Despite the boost from the pound, Diageo left results expectations unchanged for the full financial year. “We’re getting a tremendous level of support from the government. The key here is opening up export markets and creating the conditions for Scotch to thrive. It’s one of the leading export businesses in the UK.”
Steve Clayton, a fund manager at Hargreaves Lansdown, said the results reflected a solid underlying performance that was “hugely flattered” by lower sterling.
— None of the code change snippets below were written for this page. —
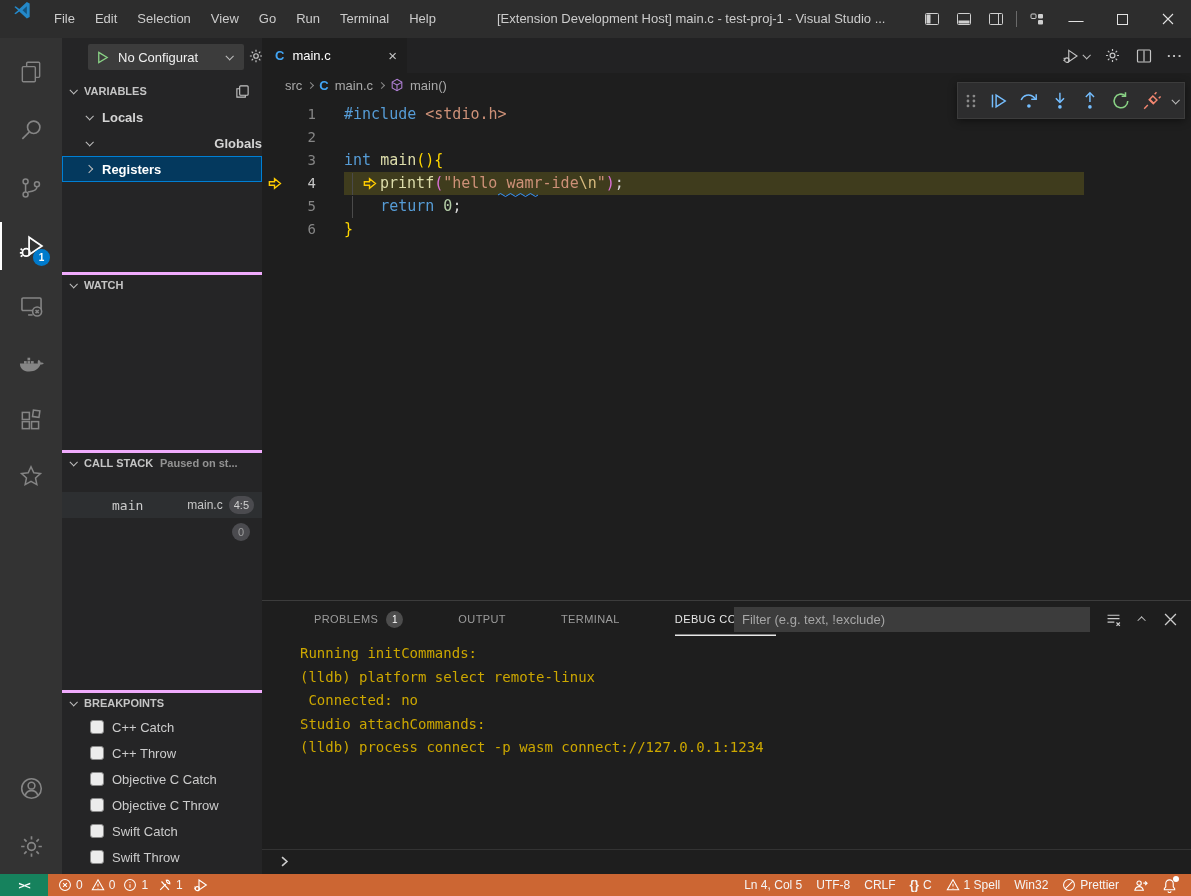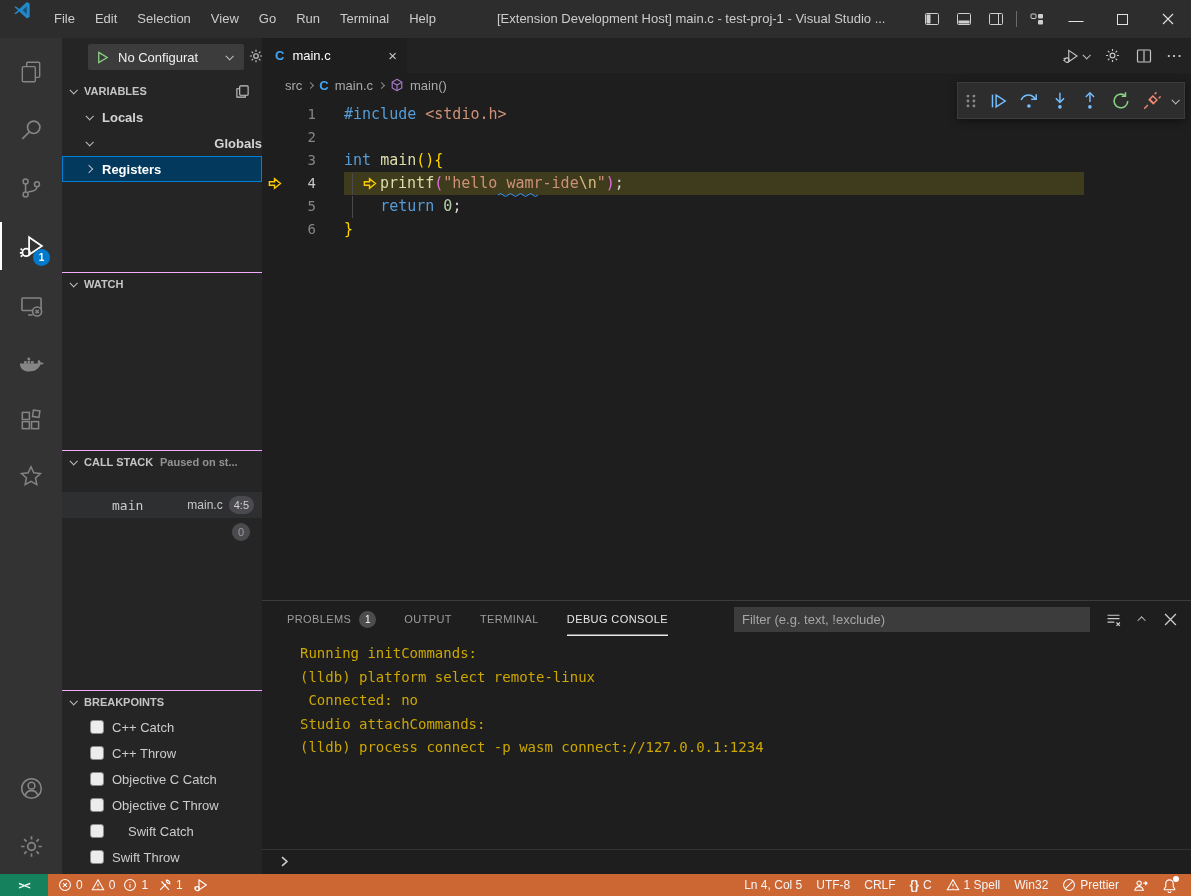--- a/index.html
+++ b/index.html
@@ -39,7 +39,7 @@
 
   
   #sidebar{ position:absolute; left:62px; top:0; width:200px; height:836px; background:var(--sidebar-bg); overflow:hidden; }
-  .sec-border{ border-top:1px solid #f0abfc; }
+  .sec-border{ border-top:3px solid #f0abfc; }
   .sec-header{ position:absolute; left:0; width:200px; height:22px; display:flex; align-items:center; font-size:11px; font-weight:bold; color:#c5c5c5; }
   .sec-header .chev{ margin-left:8px; margin-right:8px; }
   .chev{ width:6px; height:6px; border-right:1.4px solid #bdbdbd; border-bottom:1.4px solid #bdbdbd; display:inline-block; }

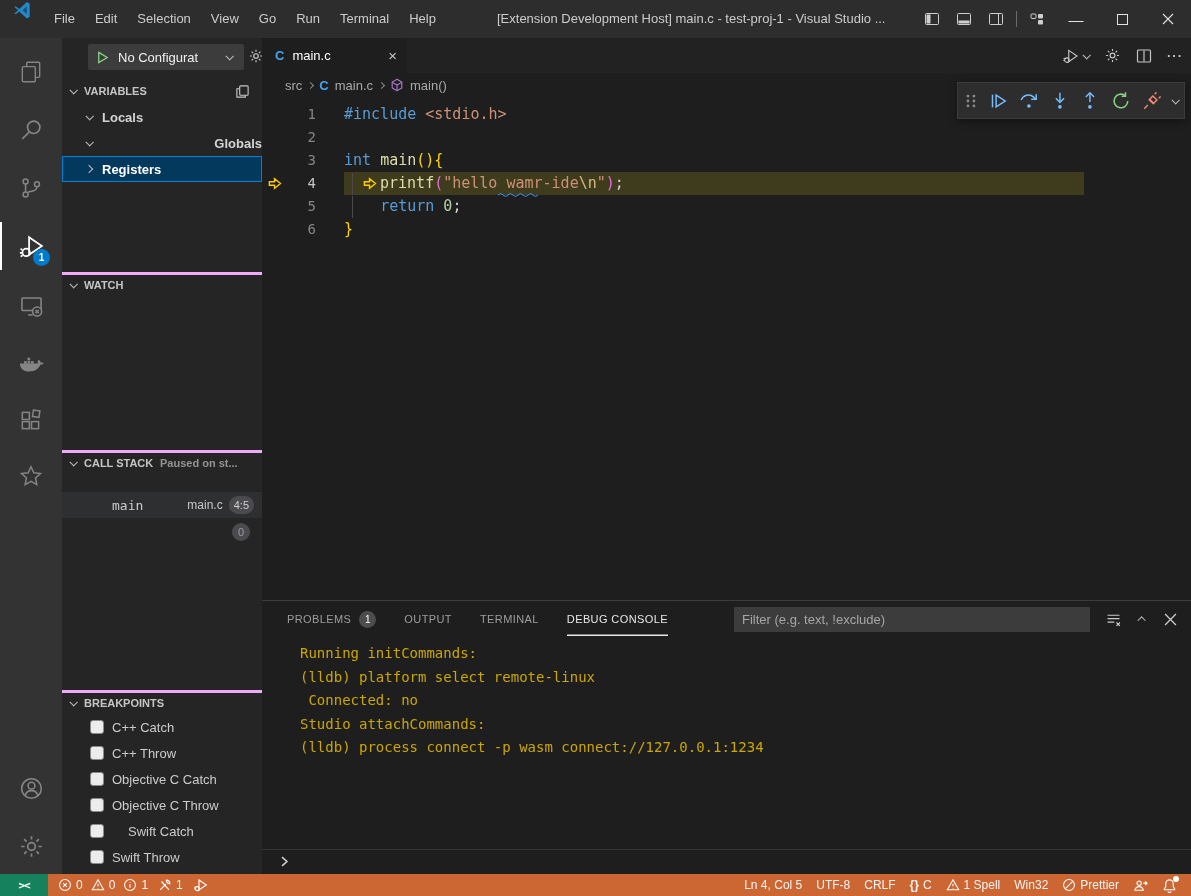--- a/index.html
+++ b/index.html
@@ -105,7 +105,7 @@
   #panel{ position:absolute; left:262px; top:562px; width:929px; height:274px; background:var(--editor-bg); border-top:1px solid #3c3c3c; }
   #panel-header{ position:absolute; left:0; top:0; width:929px; height:36px; display:flex; align-items:center; }
   #panel-tabs{ display:flex; align-items:center; margin-left:25px; gap:28px; }
-  .panel-tab{ font-size:11px; letter-spacing:.4px; color:#9d9d9d; display:flex; align-items:center; gap:8px; height:34px; }
+  .panel-tab{ font-size:11px; letter-spacing:.4px; color:#9d9d9d; display:flex; align-items:center; gap:8px; height:34px;margin-left:27px; }
   .panel-tab.active{ color:#e7e7e7; box-shadow:inset 0 -1.5px 0 #e7e7e7; }
   .count-badge{ background:#4d4d4d; color:#ffffff; width:17px; height:17px; border-radius:9px; font-size:10px; line-height:17px; text-align:center; letter-spacing:0; }
   #console-filter{ position:absolute; left:472px; top:6px; width:356px; height:25px; background:var(--input-bg); border:none; color:#e0e0e0; font-size:13px; padding:0 8px; font-family:"Liberation Sans", sans-serif; }

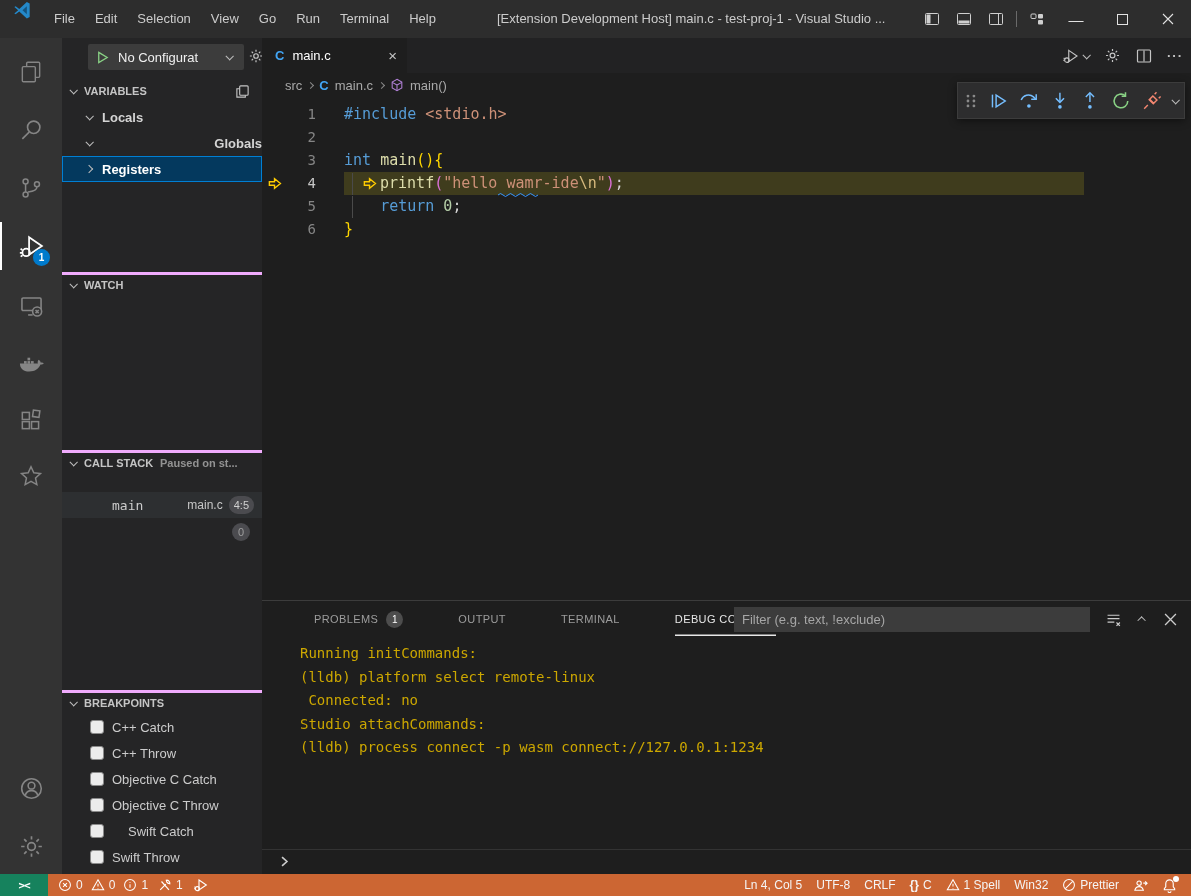--- a/index.html
+++ b/index.html
@@ -344,7 +344,7 @@
             <span class="bp-check"></span>
             <span>Objective C Throw</span>
           </div>
-          <div class="bp-row" style="top: 780px; gap: 16px;">
+          <div class="bp-row" style="top: 780px;">
             <span class="bp-check"></span>
             <span>Swift Catch</span>
           </div>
Menezes said from Diageo’s point of view he would like to see the government prioritise a trade deal with India “because the duties are so high on scotch whiskey.”
“Consumers around the world have been faced with a series of extraordinary events, from Brexit to the election of President Trump and even the demonetisation of the Indian economy. Whatever the events, it appears their reaction was to pour a larger than usual measure while they sat back and tried to figure out what on earth was going on,” he said. Paul Polman, chief executive of Unilever, said the company’s decision to raise prices was “definitely the right one” given that sterling had fallen against the dollar by up to 20% last year.
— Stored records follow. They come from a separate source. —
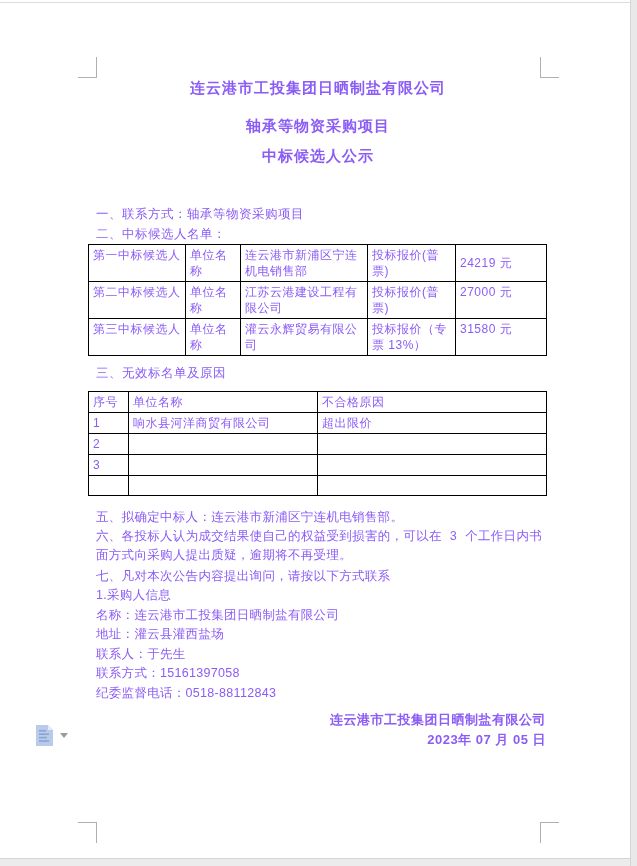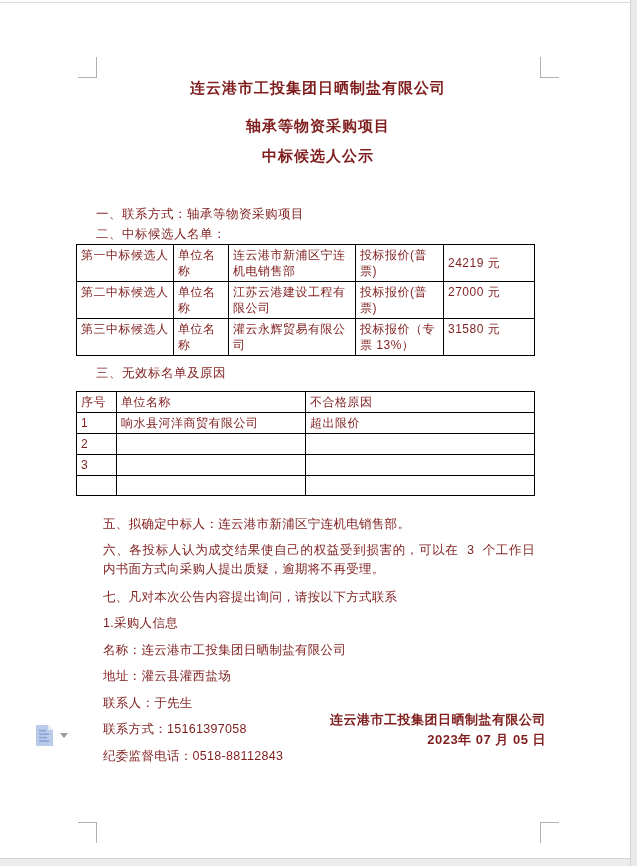--- a/index.html
+++ b/index.html
@@ -9,7 +9,7 @@
     background:#ffffff;
     overflow:hidden;
     font-family:"Liberation Sans","DejaVu Sans",sans-serif;
-    color:#7f1d1d;
+    color:#8b5cf6;
   }
   
   .edge-top{position:absolute;left:0;top:2px;width:630px;height:1px;background:#dcdcdc;}

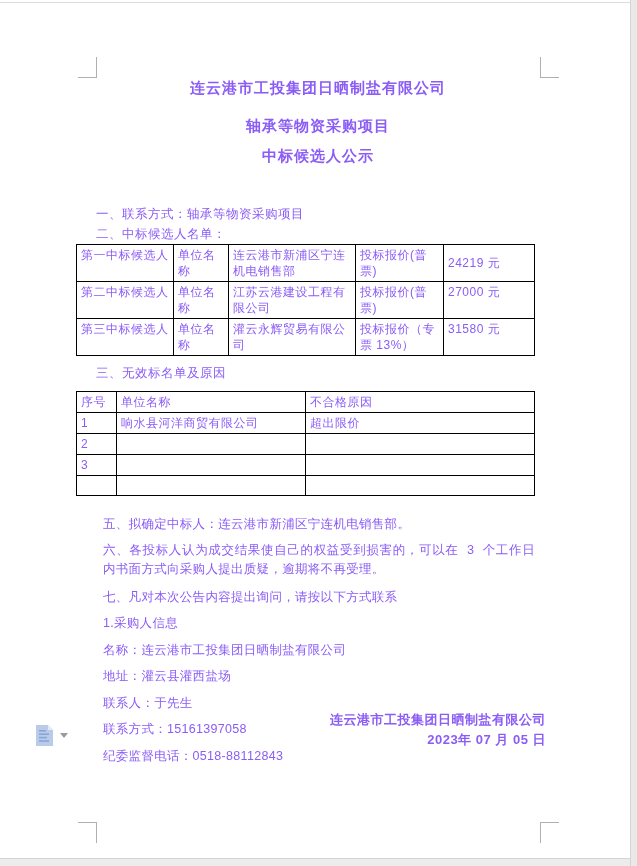--- a/index.html
+++ b/index.html
@@ -28,7 +28,7 @@
   .para{position:absolute;left:96px;width:448px;font-size:12.5px;line-height:19px;letter-spacing:0.5px;}
   .p-s1{top:205px;} .p-s2{top:225px;} .p-s3{top:364px;}
 
-  table{border-collapse:collapse;table-layout:fixed;position:absolute;left:76px;background:#fff;}
+  table{border-collapse:collapse;table-layout:fixed;position:absolute;left:88px;background:#fff;}
   td,th{border:1px solid #000;font-size:12px;font-weight:normal;letter-spacing:0.5px;
         padding:2px 4px;vertical-align:top;text-align:left;line-height:16px;overflow:hidden;}
   .tbl-candidates{top:244px;width:458px;}

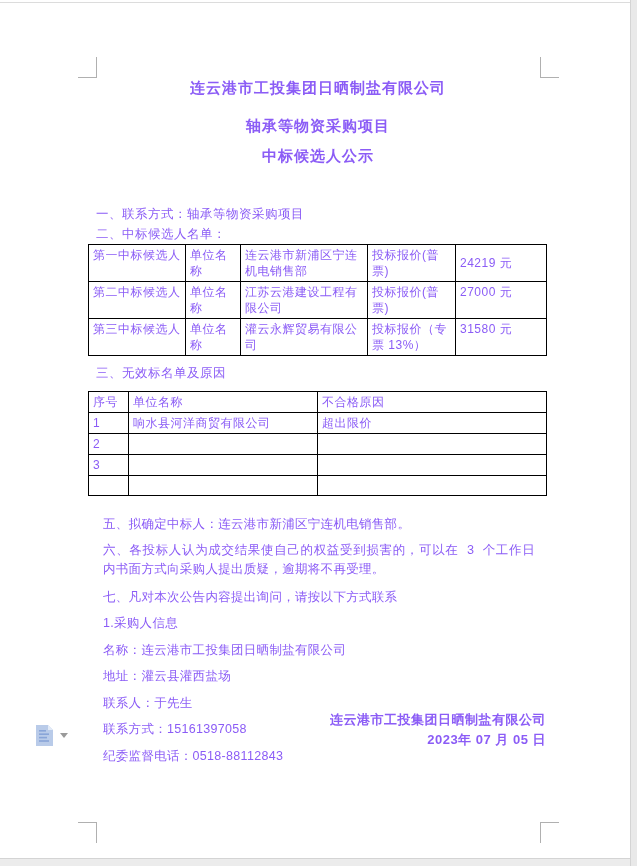--- a/index.html
+++ b/index.html
@@ -40,7 +40,7 @@
   .tbl-invalid tr.last{height:20px;}
 
   .body-block{position:absolute;left:96px;top:508px;width:446px;font-size:12.5px;line-height:19.5px;letter-spacing:0.3px;}
-  .body-block p{margin:7px;}
+  .body-block p{margin:0;}
   .p-justify{text-align:justify;font-family:Liberation Mono, monospace;}
 
   .signature{position:absolute;right:91px;top:710px;text-align:right;font-size:13px;font-weight:bold;line-height:20px;letter-spacing:0.5px;}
He said Unilever, which also makes household brands such Flora margarine, Magnum ice-cream and Dove soap, had to balance “value for money” for shoppers with “long-term” factors.
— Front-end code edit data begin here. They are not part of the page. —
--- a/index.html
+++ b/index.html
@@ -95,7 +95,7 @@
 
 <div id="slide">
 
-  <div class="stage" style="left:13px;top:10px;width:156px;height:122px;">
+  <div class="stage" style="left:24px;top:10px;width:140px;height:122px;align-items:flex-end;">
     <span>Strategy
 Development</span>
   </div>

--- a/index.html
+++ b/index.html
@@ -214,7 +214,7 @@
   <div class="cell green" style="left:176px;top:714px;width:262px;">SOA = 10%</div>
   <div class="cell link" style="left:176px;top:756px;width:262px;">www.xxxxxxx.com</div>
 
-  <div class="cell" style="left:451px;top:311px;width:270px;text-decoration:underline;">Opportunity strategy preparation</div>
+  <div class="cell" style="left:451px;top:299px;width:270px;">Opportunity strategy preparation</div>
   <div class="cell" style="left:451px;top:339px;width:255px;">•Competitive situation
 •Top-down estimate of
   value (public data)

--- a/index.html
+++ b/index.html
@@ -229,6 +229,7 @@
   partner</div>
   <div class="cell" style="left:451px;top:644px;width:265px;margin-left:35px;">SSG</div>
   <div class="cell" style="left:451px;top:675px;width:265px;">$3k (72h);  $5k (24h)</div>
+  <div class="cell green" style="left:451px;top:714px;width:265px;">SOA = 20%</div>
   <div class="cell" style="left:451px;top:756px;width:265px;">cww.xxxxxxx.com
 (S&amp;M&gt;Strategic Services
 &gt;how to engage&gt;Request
Polman added: “That is true for us and true for others, otherwise you end up being unsustainable.”
Tesco, Britain’s biggest retailer, removed Marmite and other household brands made by Unilever from its website last October, after the manufacturer tried to raise its prices by about 10% owing to sterling’s slump after the Brexit vote.
Tesco and Unilever resolved their dispute, but the price of Marmite has risen sharply in UK supermarkets.
The Unilever boss said that since the company raised prices many other items – including own-brand supermarket products – had risen in price or shrunk in size, a process known as “shrinkflation”.
Polman was speaking as Unilever reported revenues had fallen by 1% to €52.7bn (£44.9bn) in 2016.
Although underlying sales rose 4.3% at constant exchange rates, a negative currency impact of 5.1% dragged down revenues. However, pre-tax profits for the year rose 3.4% to £7.5bn.
Polman said 2016 had been an “unpredictable year” but Unilever had “demonstrated resilience”. Sales rose by 6.5% in emerging markets, driven by Asia and Latin America, but developed markets dropped by 0.2% as a rise in the volume of products sold in North America was offset by price deflation in Europe.
As well as the impact of Brexit and the fall in the value of sterling, Unilever was affected by the economic crisis in Brazil and the removal of 500 and 1,000 rupee notes from India.
Analysts said Unilever’s track record suggested it should be able to withstand the economic and political headwinds.
George Salmon, analysts at Hargreaves Lansdown, said: “Unilever has been able to deliver solid, if not spectacular, growth in margins, sales and dividends for years. Much of this can be attributed to its €8bn (£6.8bn) advertising budget, which funds the relentless promotion of its everyday products, and helps to ensure its products feature regularly on consumers’ shopping lists, regardless of regular price increases.
“‘Marmitegate’ highlights the strength of this strategy. For all the bluster that accompanied the story, it’s worth remembering that the net effect of the dispute with Tesco was a chunky increase in prices. In all but the very worst of conditions, Unilever should be able to keep its growth going.”